— Work to be completed —
Find the lines in the records below that contain "hamburger", and report each of them.

— Task data —
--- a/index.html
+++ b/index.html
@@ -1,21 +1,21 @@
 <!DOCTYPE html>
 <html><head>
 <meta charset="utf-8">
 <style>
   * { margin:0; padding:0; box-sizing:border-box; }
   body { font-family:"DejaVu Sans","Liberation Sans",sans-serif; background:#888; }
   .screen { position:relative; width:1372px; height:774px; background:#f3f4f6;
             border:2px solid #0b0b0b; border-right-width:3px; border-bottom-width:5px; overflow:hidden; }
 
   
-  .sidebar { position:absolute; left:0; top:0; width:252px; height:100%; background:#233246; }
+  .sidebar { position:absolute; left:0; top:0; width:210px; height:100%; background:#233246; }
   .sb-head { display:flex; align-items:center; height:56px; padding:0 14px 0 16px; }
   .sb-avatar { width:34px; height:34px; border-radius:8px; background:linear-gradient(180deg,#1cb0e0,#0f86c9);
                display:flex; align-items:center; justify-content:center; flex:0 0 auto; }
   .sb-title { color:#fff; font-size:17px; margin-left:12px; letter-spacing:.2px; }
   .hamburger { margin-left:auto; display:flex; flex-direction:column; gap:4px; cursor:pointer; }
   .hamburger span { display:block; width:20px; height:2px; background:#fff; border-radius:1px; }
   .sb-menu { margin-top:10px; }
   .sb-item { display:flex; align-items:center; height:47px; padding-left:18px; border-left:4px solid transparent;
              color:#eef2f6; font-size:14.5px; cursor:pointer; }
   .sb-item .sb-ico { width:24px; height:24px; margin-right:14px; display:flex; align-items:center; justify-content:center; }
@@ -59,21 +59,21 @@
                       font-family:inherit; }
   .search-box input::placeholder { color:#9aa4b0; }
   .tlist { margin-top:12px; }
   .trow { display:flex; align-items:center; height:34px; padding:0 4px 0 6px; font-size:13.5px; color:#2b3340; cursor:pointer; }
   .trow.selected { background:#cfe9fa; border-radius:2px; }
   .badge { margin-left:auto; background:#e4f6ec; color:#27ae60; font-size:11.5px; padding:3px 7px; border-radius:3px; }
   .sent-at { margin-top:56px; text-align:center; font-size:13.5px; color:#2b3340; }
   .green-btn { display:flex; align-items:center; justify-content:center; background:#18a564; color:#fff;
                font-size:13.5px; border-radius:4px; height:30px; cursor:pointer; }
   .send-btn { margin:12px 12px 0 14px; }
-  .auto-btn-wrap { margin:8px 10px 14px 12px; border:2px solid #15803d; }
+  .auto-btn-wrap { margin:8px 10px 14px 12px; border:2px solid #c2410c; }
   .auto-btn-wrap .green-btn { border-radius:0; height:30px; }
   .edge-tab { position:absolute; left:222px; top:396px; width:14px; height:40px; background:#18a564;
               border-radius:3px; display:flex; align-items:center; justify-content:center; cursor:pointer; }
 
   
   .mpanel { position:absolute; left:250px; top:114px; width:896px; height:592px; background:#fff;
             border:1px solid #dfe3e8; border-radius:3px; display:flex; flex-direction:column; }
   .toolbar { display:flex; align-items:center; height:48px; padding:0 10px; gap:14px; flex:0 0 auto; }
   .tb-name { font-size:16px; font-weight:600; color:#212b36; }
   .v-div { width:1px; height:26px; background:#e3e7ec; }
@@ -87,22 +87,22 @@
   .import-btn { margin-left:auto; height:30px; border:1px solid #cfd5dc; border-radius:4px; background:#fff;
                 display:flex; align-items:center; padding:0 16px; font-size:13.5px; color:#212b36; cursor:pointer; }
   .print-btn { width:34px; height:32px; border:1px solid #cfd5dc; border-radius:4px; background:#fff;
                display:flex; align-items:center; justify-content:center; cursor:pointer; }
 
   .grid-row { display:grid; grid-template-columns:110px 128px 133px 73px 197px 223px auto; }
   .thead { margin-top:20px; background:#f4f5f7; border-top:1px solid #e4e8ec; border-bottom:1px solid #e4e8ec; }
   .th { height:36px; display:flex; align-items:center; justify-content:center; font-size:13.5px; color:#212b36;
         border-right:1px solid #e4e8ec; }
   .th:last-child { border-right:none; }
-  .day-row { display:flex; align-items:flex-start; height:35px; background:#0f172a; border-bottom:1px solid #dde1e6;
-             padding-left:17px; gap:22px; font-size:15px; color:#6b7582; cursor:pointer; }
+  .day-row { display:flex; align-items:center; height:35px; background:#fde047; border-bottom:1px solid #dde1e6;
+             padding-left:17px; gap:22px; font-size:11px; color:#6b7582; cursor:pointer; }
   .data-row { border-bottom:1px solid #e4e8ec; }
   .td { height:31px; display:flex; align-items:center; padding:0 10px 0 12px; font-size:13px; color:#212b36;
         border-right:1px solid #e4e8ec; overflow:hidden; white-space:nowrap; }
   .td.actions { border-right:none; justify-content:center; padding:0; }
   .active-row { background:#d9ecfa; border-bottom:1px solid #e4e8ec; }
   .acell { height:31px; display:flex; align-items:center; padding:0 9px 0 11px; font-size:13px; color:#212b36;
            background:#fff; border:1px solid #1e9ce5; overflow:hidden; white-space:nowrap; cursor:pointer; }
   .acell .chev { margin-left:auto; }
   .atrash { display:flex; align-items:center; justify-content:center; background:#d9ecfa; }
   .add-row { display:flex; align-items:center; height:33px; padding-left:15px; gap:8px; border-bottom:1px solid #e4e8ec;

--

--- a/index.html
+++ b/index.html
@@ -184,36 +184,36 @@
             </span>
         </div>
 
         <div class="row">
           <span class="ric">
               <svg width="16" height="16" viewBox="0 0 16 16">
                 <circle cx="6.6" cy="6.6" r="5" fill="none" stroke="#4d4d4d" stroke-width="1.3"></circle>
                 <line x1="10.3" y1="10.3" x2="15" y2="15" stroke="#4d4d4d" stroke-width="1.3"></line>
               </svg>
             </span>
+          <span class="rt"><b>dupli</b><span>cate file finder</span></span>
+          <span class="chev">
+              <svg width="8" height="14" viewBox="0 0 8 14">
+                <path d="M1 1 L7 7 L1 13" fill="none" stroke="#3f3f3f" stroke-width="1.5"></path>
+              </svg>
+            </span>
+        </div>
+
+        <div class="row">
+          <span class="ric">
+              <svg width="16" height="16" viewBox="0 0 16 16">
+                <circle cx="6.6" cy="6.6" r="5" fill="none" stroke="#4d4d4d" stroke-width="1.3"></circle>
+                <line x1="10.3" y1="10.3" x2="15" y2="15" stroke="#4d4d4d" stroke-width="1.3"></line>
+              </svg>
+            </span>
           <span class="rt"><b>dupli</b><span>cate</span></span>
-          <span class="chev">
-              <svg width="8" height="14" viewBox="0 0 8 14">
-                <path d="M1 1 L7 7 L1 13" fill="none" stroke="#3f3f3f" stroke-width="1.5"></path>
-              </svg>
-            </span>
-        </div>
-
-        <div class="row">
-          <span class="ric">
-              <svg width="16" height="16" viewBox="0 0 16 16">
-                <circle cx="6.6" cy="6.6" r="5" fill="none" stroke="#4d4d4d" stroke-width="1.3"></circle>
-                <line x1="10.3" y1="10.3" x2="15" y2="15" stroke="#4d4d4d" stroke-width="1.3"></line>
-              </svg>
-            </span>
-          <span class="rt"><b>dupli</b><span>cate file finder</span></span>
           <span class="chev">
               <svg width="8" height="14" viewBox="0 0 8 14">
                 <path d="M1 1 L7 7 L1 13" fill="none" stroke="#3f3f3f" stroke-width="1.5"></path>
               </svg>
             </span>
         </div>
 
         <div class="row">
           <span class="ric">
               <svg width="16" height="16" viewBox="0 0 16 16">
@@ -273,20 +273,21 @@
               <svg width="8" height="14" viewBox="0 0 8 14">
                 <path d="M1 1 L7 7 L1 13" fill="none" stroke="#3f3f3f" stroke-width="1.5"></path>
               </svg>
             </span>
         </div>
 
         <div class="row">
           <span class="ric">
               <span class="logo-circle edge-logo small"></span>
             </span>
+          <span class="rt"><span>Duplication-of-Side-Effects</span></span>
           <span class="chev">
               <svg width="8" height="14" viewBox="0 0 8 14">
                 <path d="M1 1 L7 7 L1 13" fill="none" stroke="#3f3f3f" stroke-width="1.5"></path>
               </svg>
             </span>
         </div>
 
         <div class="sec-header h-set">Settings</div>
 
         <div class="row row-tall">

— Written solution —
   .hamburger { margin-left:auto; display:flex; flex-direction:column; gap:4px; cursor:pointer; }
   .hamburger span { display:block; width:20px; height:2px; background:#fff; border-radius:1px; }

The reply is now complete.